Bigger vendors must evaluate the growing threat that Sprinklr poses to the early market-leading clouds. Smaller vendors need to bulk up or get bought out soon, before going the way of Argyle Social.  Clients/end-users need to evaluate their marketing technology stack and decide whether running a collection of best-in-breed point solutions still makes sense or if committing to a larger integrated cloud now will pay bigger future dividends.

Endgame: Social Business Platforms

Three early social business platform leaders are emerging (Adobe, Oracle, Salesforce), while point solutions will continue to struggle and consolidate over 2014.

The news started trickling out late last week that Google is freezing support for social media management solution Wildfire in order to integrate more closely with DoubleClick. The company’s official statement says that they “won’t be building new features or signing up new customers” and current customers and competitors know what this means — there are suddenly dozens of brands and agencies looking for alternative social business platforms.

What U Choose Is What U Get - same goes for social business platforms

As an analyst at Constellation Research, I’m ramping up my marketing technology coverage and see a familiar pattern emerging as the social business software market matures. We’ve evolved well beyond the early days of the The Stack first identified by Jeremiah Owyang and now point solutions — which received all the early attention — are yielding to platforms.

My early take is that a “big three” have a headstart as the leading social business platforms:

  • Adobe (Marketing Cloud),
  • Oracle (Social Cloud), and
  • Salesforce (Marketing Cloud).

Each of the “big three” platforms acquired a standalone Social Media Management System (SMMS): Context Optional (now Adobe), Vitrue (now Oracle), and Buddy Media (now Salesforce), and Google + Wildfire, integrating with other social technologies to offer a multi-faceted value proposition. But buyer beware: websites and logos are easy to create; integrating multiple solutions to deliver a fully functioning unified platform takes a lot of time and effort.

Remaining standalone SMMS players have rebranded the space as Social Relationship Platforms (SRP) and include Spredfast, Hootsuite, Expion, and Sprinklr. Some have started to expand capabilities (e.g. Sprinklr has added listening and Expion has added advocacy) and some clients still want point solutions, but it’s clear that these players need to get big fast or find their way to an exit before they end up like Syncapse. It appears that they may be heading in that direction: as Forrester’s Nate Elliott recently found out, most SRP clients aren’t willing to recommend their vendor to a colleague.

In fact, I see SRPs on a path similar to brand monitoring providers. Their solutions gained a lot of attention in 2006 and I wrote the first Forrester Wave on these vendors. Here’s the current status of those original leaders:

  • Nielsen Buzzmetrics: went private, JV with McKinsey, shut down.
  • TNS Cymfony: acquired by Visible Technologies
  • Umbria: acquired by J.D. Power
  • Biz360: acquired by Attensity
  • Factiva: integrated into Dow Jones
  • Brandimensions: pivoted into anti-fraud
  • MotiveQuest: still standalone (!)

Even after rebranding as “listening platforms,” the market made clear that listening is a feature, not a product. Increasingly, publishing / social media management / social relationship management is turning out to also be a feature, not a product.

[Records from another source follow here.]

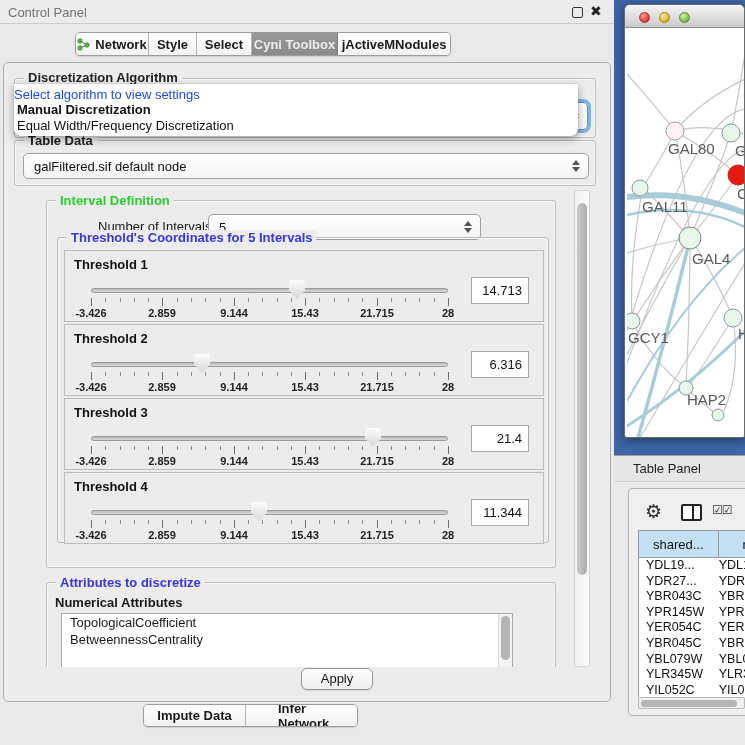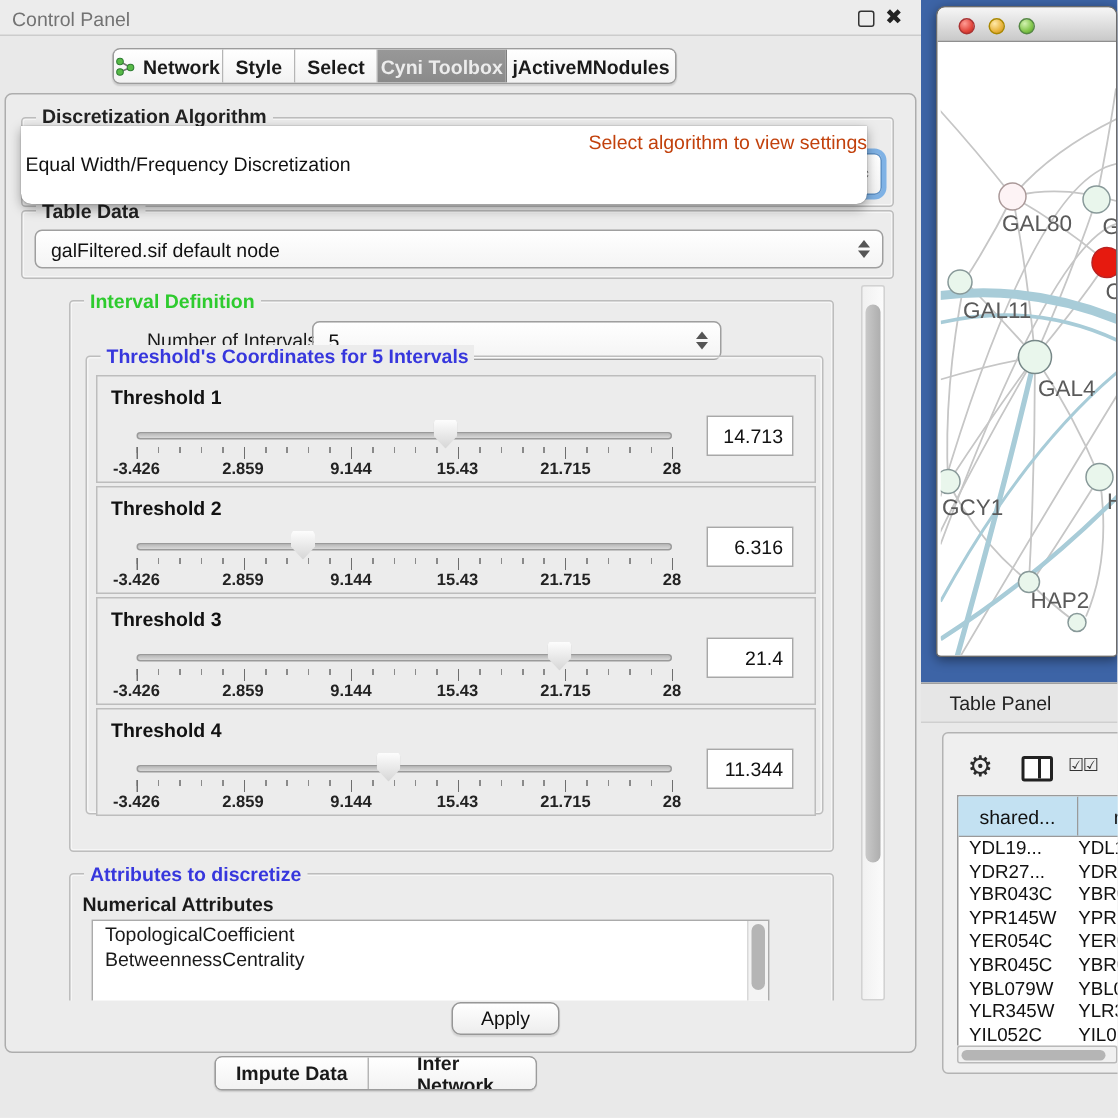"Select algorithm to view settings" .popup .hint { color: #c2410c -> #1d4ed8; text-align: right -> left }
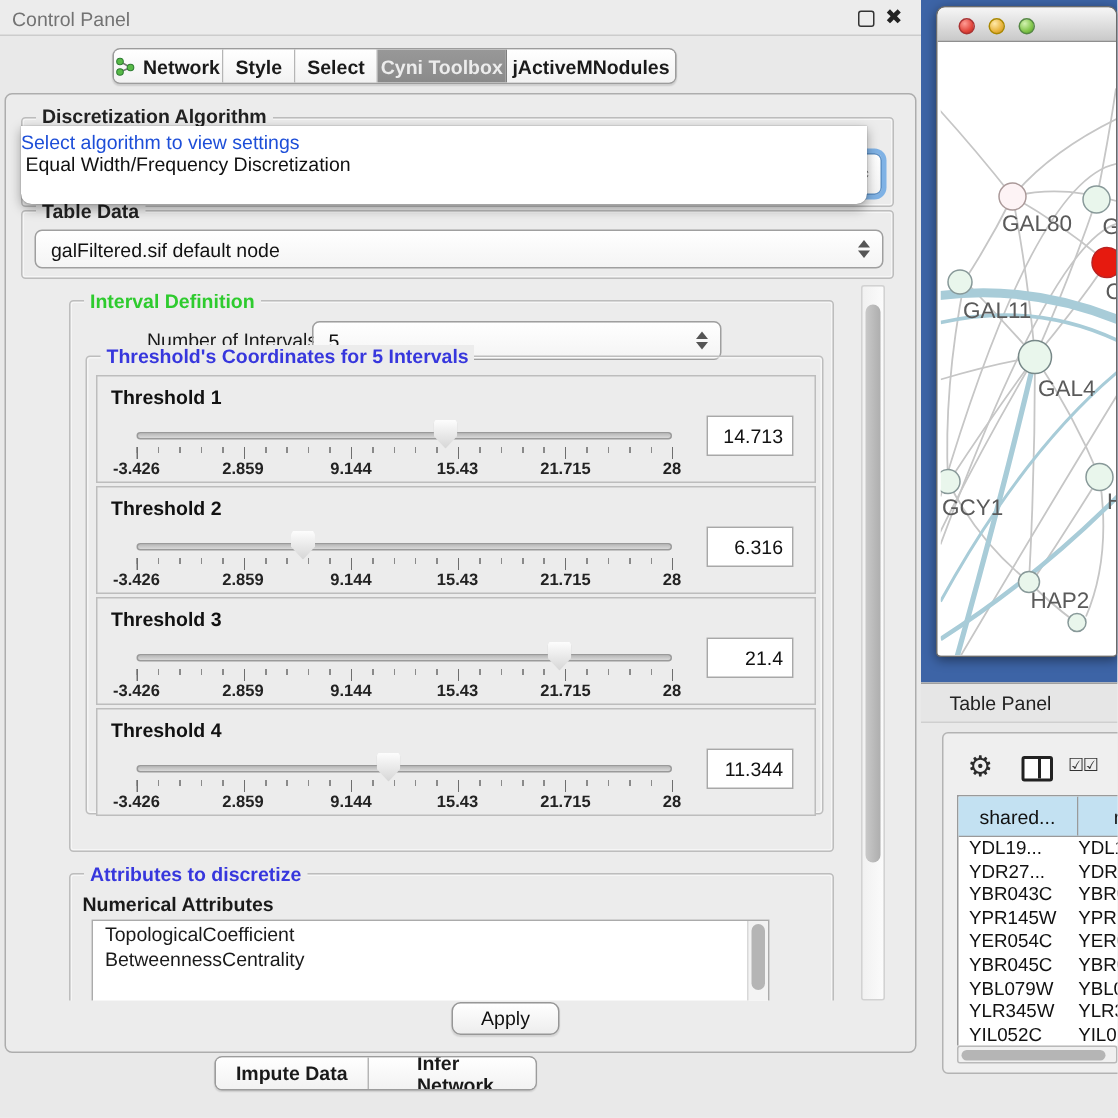"Manual Discretization" div.opt { html: none -> <div>Manual Discretization</div> }
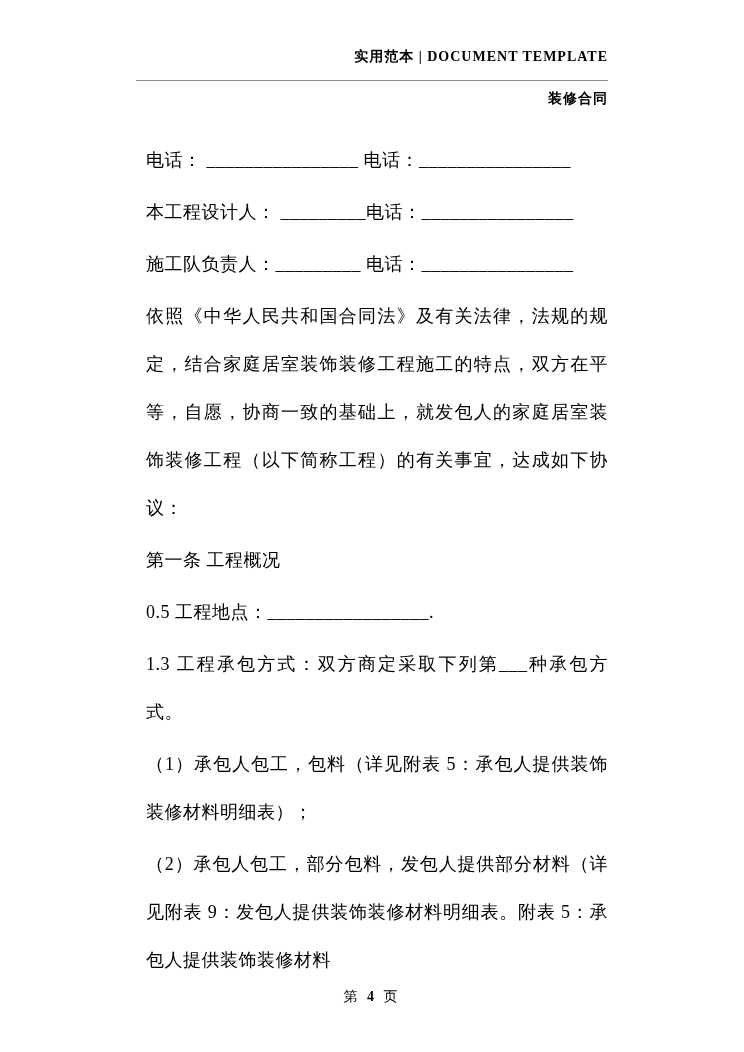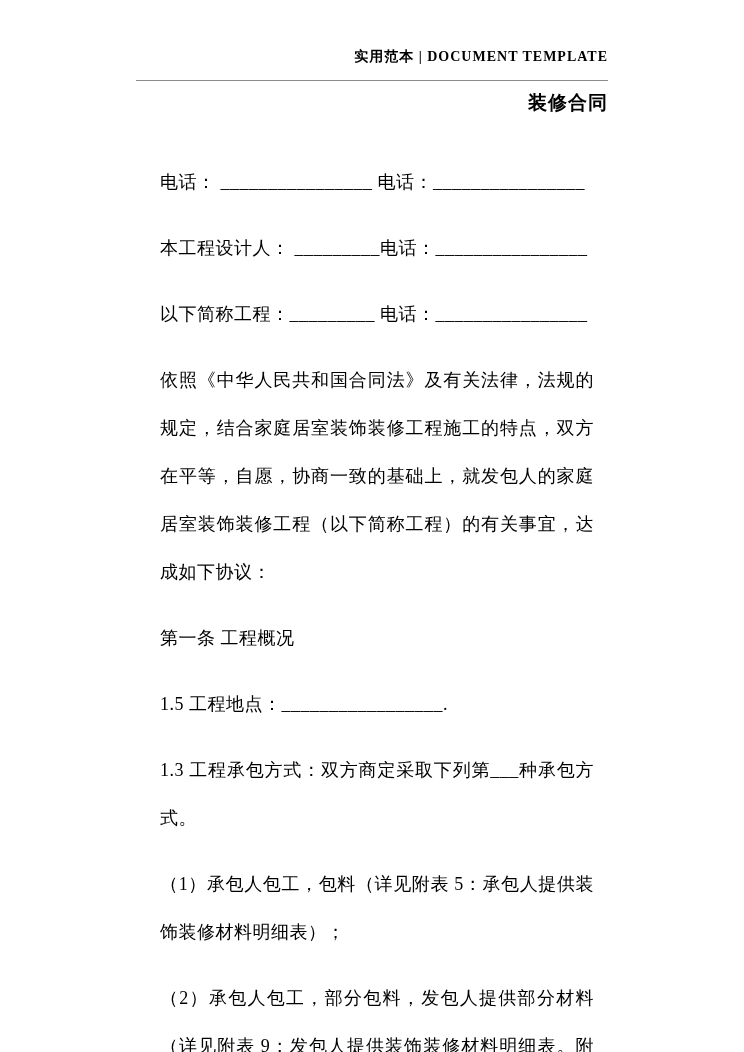"装修合同" .subtitle { font-size: 19px -> 14px }
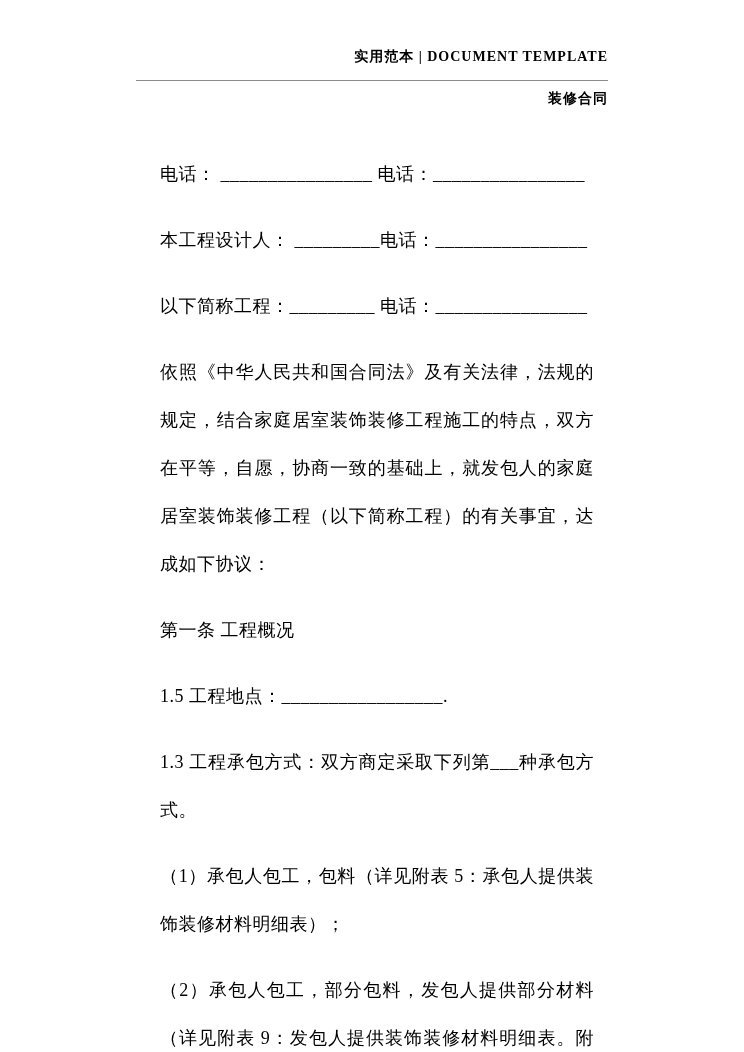"电话： ________________ 电话：________________" .content p { margin: 18px -> 4px }
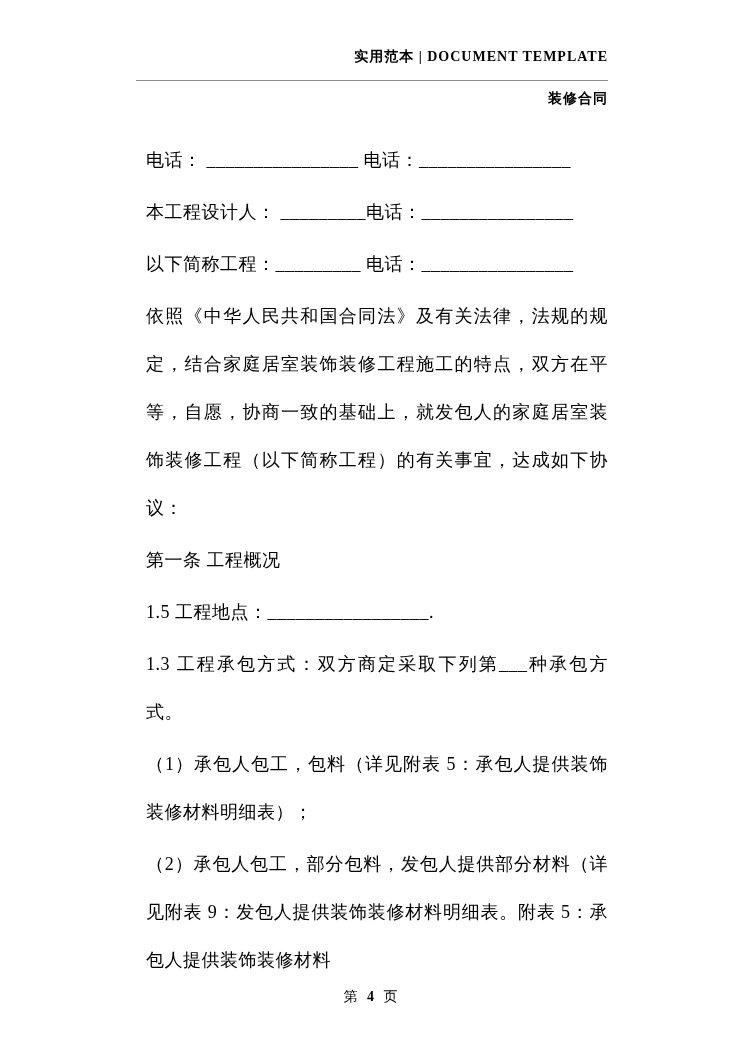"以下简称工程：_________ 电话：________________" p { text: 以下简称工程 -> 施工队负责人 }
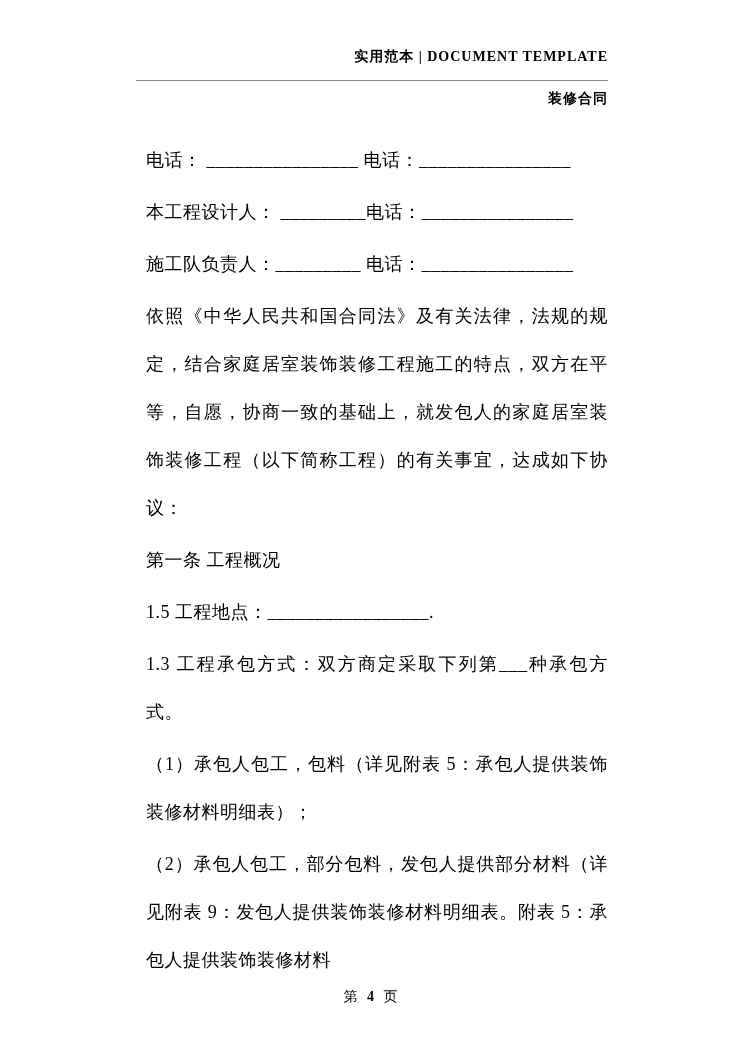"1.5 工程地点：_________________." p { text: 1.5 -> 0.5 }
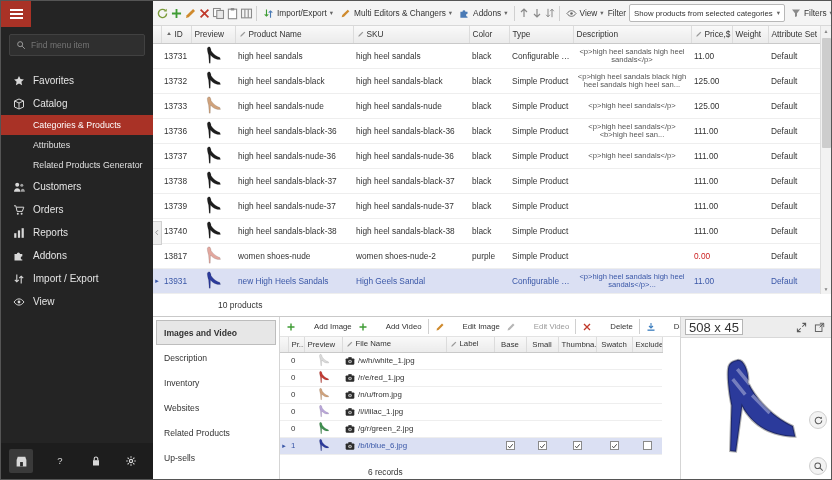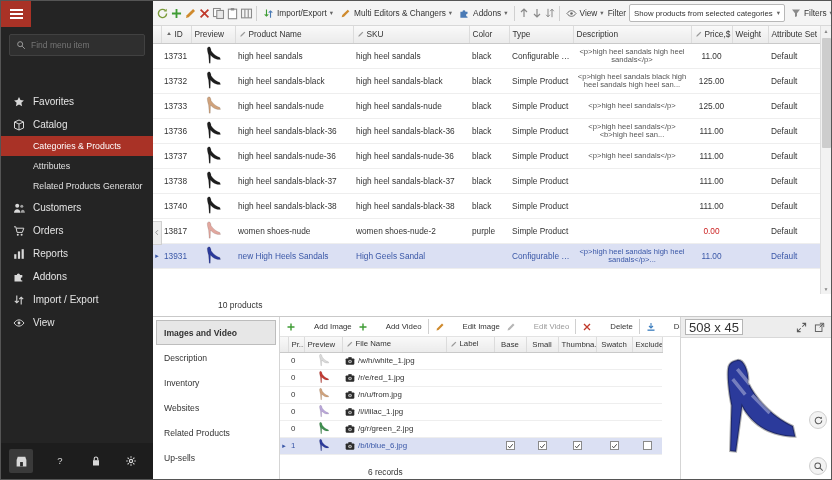"Find menu item" .sb-search { margin: 7px 8px 20px -> 7px 8px 5px }
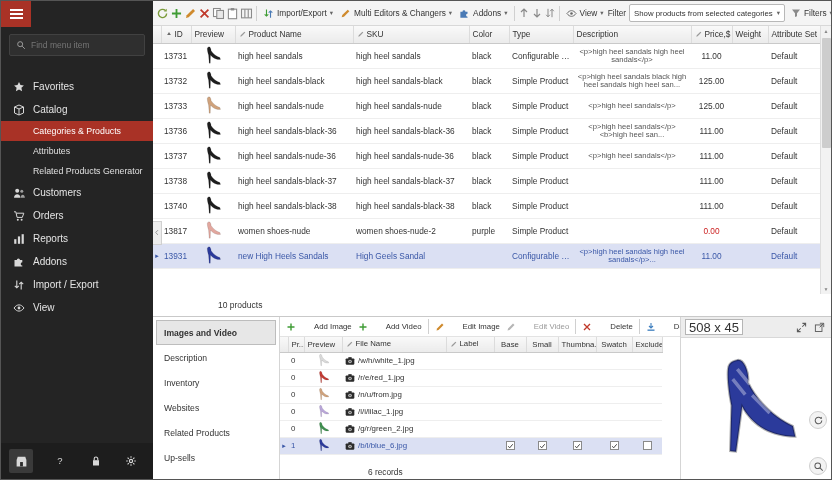"11.00" .grid td.num { text-align: center -> left }
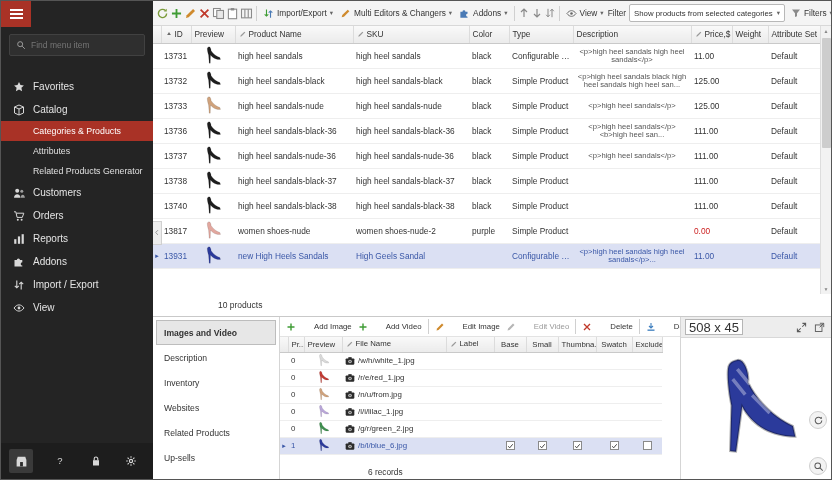"Favorites" .sb-menu { margin-top: 14px -> 8px }
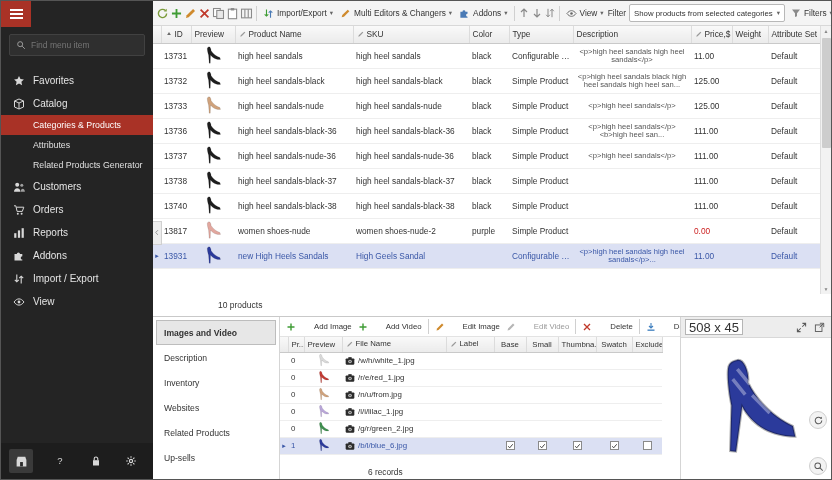"13739" tr { html: none -> <tr> <td></td> <td>13739</td> <td><svg> <path></path> </svg></td> <td>high heel sandals-nude-37</td> <td>high heel sandals-nude-37</td> <td>black</td> <td>Simple Product</td> <td></td> <td>111.00</td> <td></td> <td>Default</td> </tr> }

My take: the big three have the early lead in the competition to own the social business platform market, but we are in the early innings of the game. Standalone vendors will add features as rapidly as possible in order to stay competitive, and some categories originally thought to be independently viable — like enterprise social networks — will turn out to be nothing more than bundled feature sets as well.